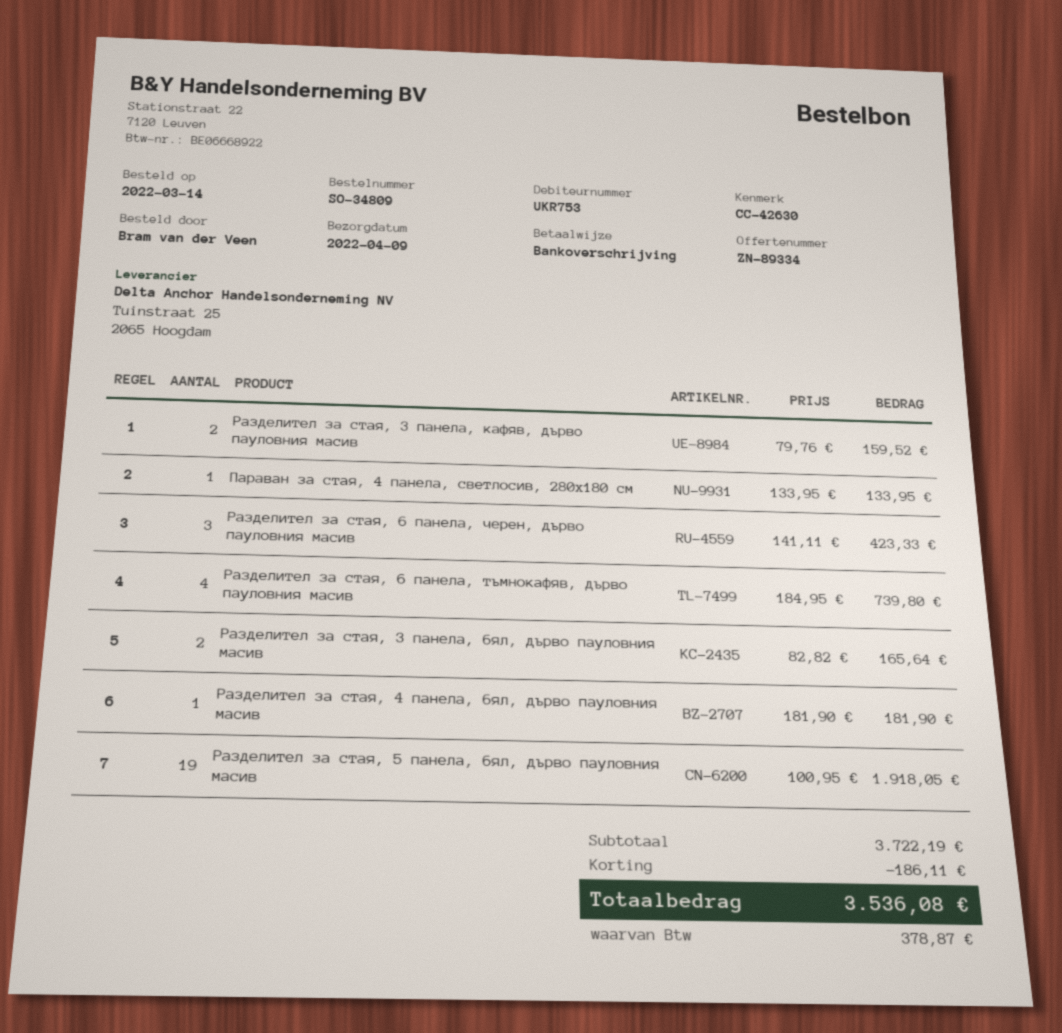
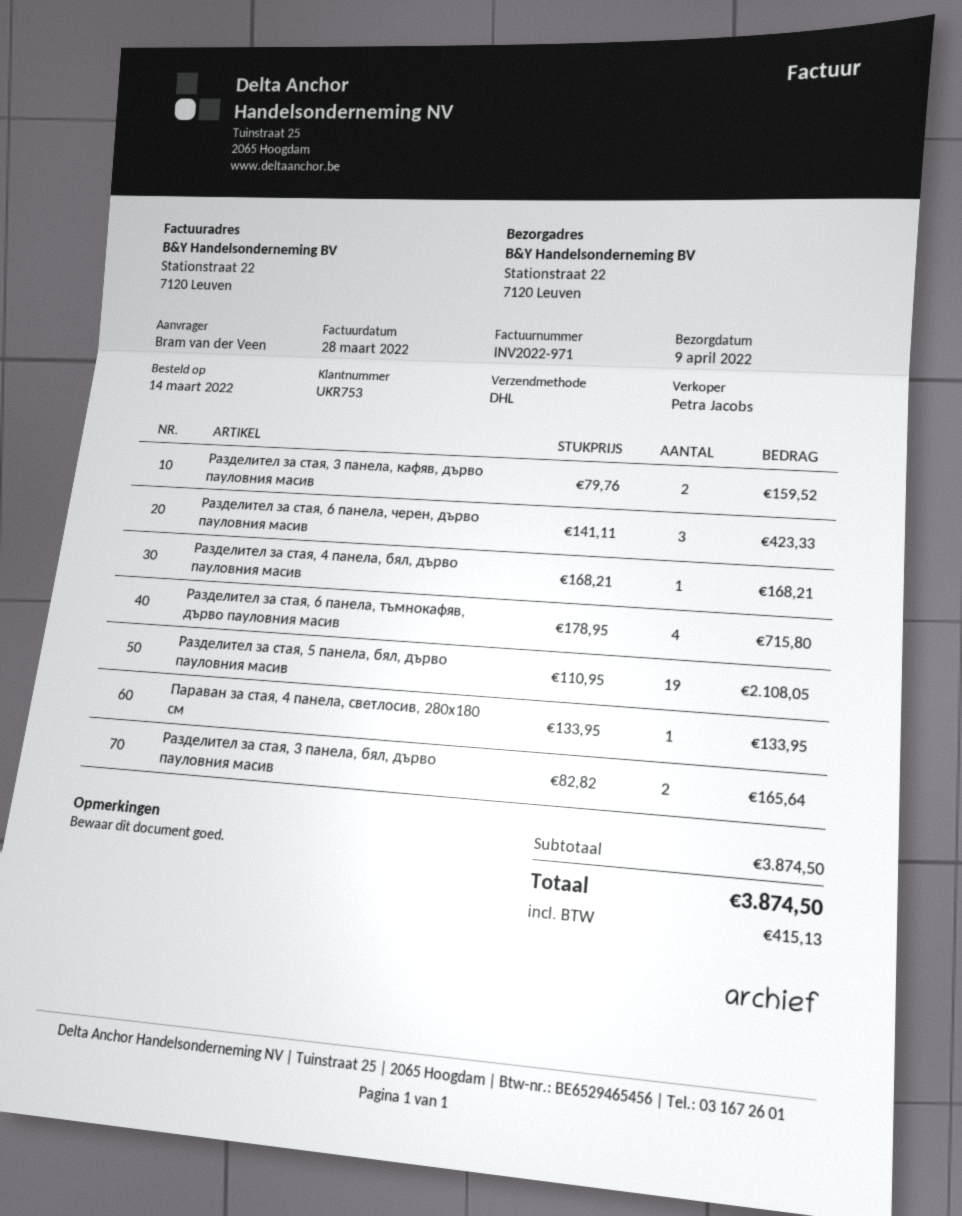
Разделител за стая, 6 панела, тъмнокафяв, дърво пауловния масив: 4 x 184.95 = 739.80 -> 4 x 178.95 = 715.80
Разделител за стая, 4 панела, бял, дърво пауловния масив: 1 x 181.90 = 181.90 -> 1 x 168.21 = 168.21
Разделител за стая, 5 панела, бял, дърво пауловния масив: 19 x 100.95 = 1918.05 -> 19 x 110.95 = 2108.05
subtotal: 3722.19 -> 3874.50
discount: 186.11 -> none
tax: 378.87 -> 415.13
total: 3536.08 -> 3874.50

- **Work item**
Scan the entries above for the string "стая" and copy each line containing it.

- **Solution**
Разделител за стая, 6 панела, тъмнокафяв, дърво пауловния масив: 4 x 184.95 = 739.80 -> 4 x 178.95 = 715.80
Разделител за стая, 4 панела, бял, дърво пауловния масив: 1 x 181.90 = 181.90 -> 1 x 168.21 = 168.21
Разделител за стая, 5 панела, бял, дърво пауловния масив: 19 x 100.95 = 1918.05 -> 19 x 110.95 = 2108.05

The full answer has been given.